Work item | Output all entries verbatim. Skip pictures.

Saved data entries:
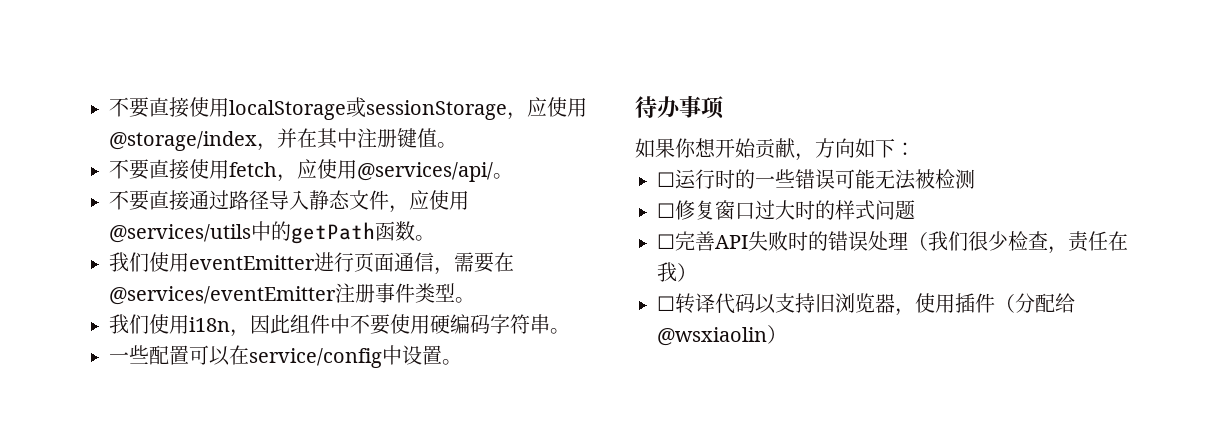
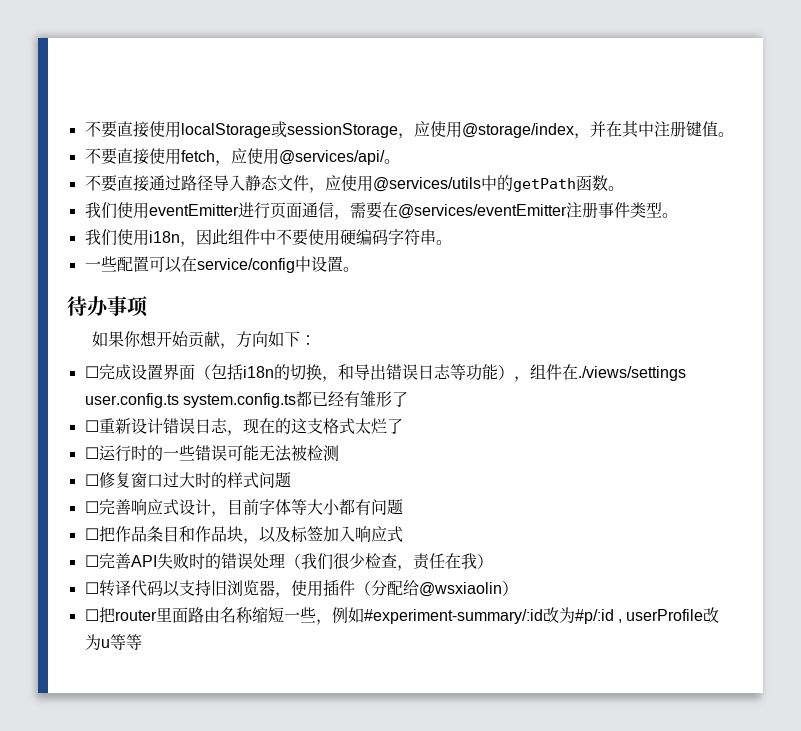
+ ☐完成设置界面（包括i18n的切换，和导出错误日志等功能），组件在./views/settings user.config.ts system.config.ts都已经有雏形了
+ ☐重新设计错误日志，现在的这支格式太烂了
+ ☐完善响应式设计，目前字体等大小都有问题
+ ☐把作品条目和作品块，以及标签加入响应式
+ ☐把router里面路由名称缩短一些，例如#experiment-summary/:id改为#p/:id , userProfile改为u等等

Written solution |
+ ☐完成设置界面（包括i18n的切换，和导出错误日志等功能），组件在./views/settings user.config.ts system.config.ts都已经有雏形了
+ ☐重新设计错误日志，现在的这支格式太烂了
+ ☐完善响应式设计，目前字体等大小都有问题
+ ☐把作品条目和作品块，以及标签加入响应式
+ ☐把router里面路由名称缩短一些，例如#experiment-summary/:id改为#p/:id , userProfile改为u等等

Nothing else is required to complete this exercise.